Artists create for all these reasons and more. Above all, great artists want to express something deeper than ordinary forms of communication — like talking or writing — can convey. They strive to suggest meanings that are beyond the reach of everyday vocabularies. So they invent visual vocabularies for people to interpret. Each person can “read” this picture language — which doesn’t come with a dictionary — differently.
This difference in the way each person “reads” a piece of art is especially true of art made in the past 500 years. Ancient as well as medieval art (art made before 1400) often had a communal purpose and a common language of symbols that was widely understood; often that communal purpose was linked to religion, ritual, or mythology.
Recording religion, ritual, and mythology
The earliest works of art — prehistoric cave paintings from 30,000 BC to 10,000 BC (see Chapter 4) — were likely to have been a key part of a shamanistic ritual (a priest acting as a medium enters the spirit world during a trance).
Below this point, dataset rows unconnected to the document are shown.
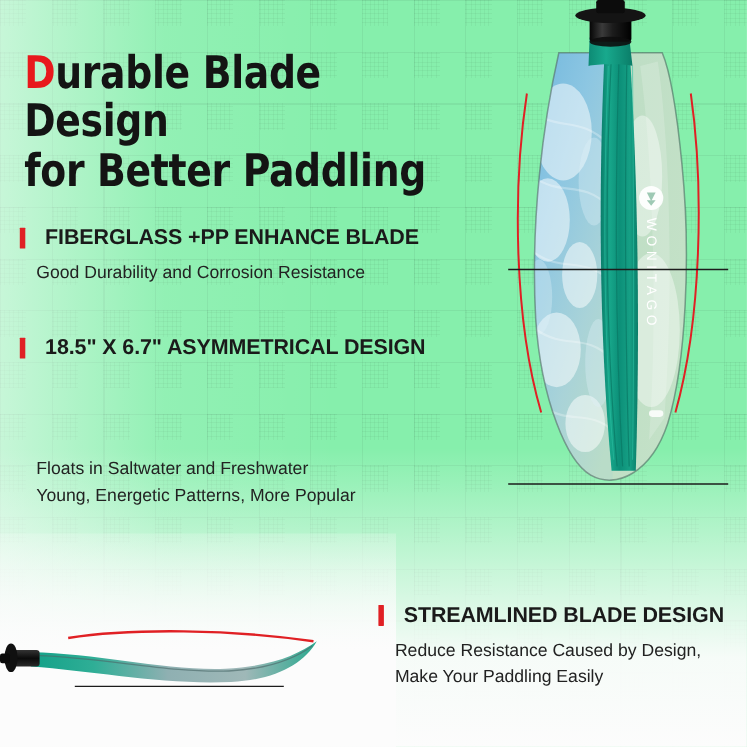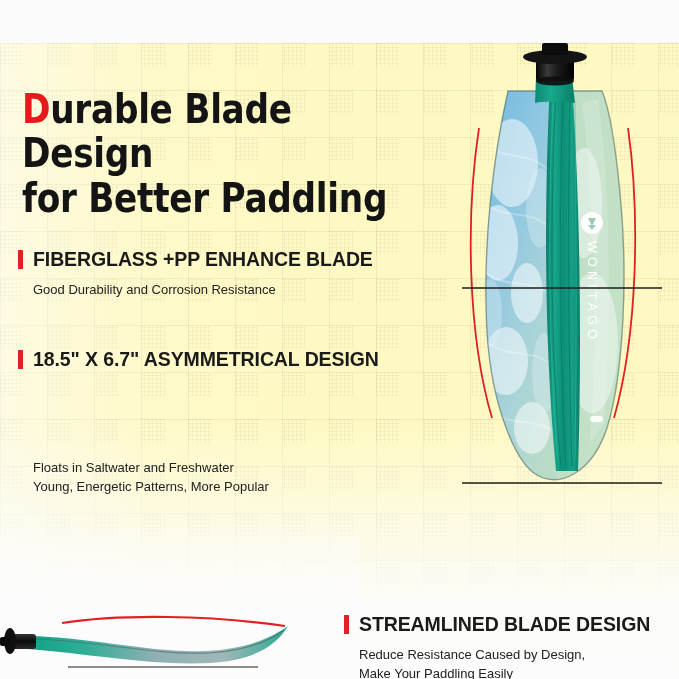"Durable Blade Design for Better" #page { background: #fef9c3 -> #86efac; margin-top: 43px -> none }
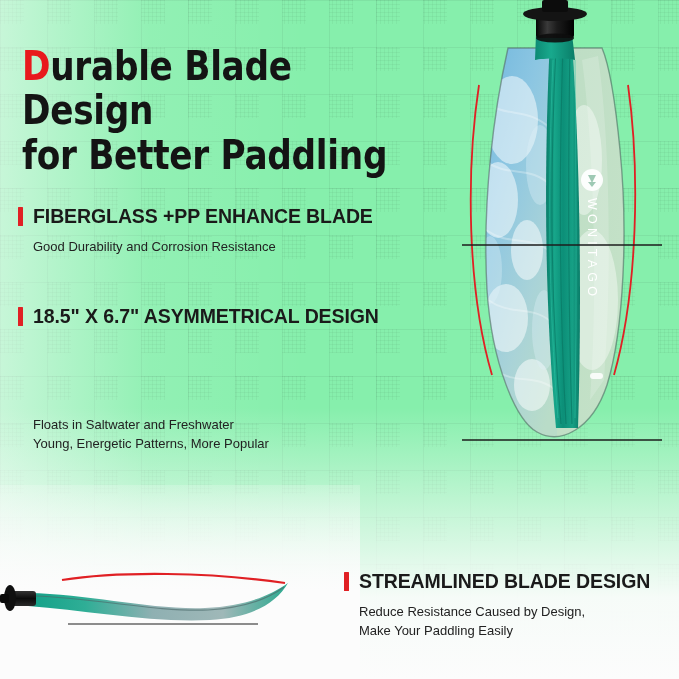"FIBERGLASS +PP ENHANCE BLADE" .feature .head { gap: 10px -> 18px }
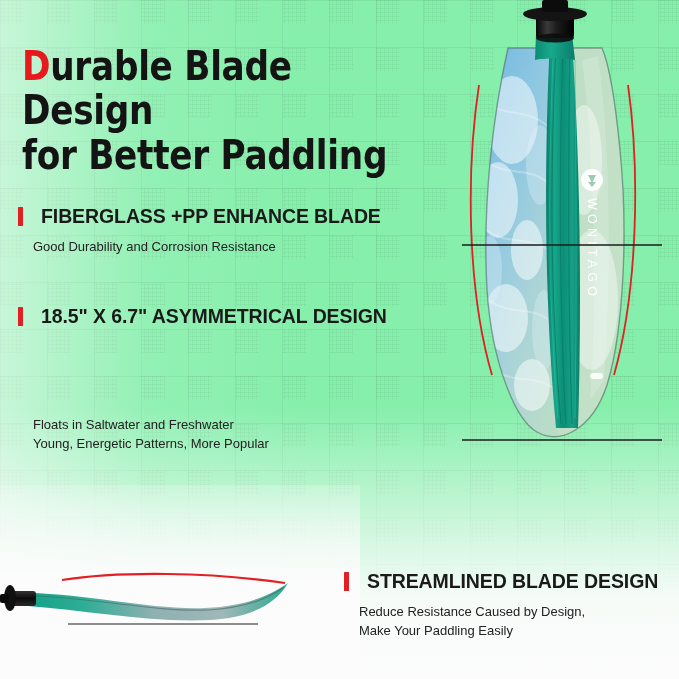"Good Durability and Corrosion Resistance" .feature .sub { font-size: 13px -> 16px }
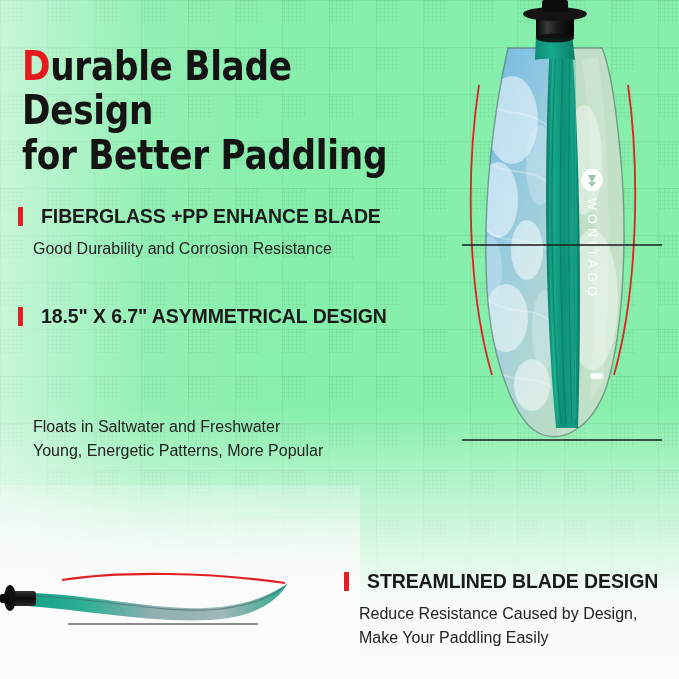"STREAMLINED BLADE DESIGN" #feature-4 { top: 570px -> 548px }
In many prehistoric cultures, people thought religion and ritual helped them to prepare for an afterlife or control their environment. For example, fertility rituals were linked to a god or goddess of crops and were designed to guarantee a successful harvest. Art (and often dance and music) frequently had a role in these religious rituals.
Scholars don’t know much about the religion of prehistoric humans (people who lived between 30,000 BC and 3500 BC). But they know a great deal about the religions of the earliest civilizations in Mesopotamia and Egypt (which began around 3500 BC). Some Mesopotamian art and most Ancient Egyptian art have a religious theme. Egyptian art typically focuses on the afterlife and humans’ relationship with the gods.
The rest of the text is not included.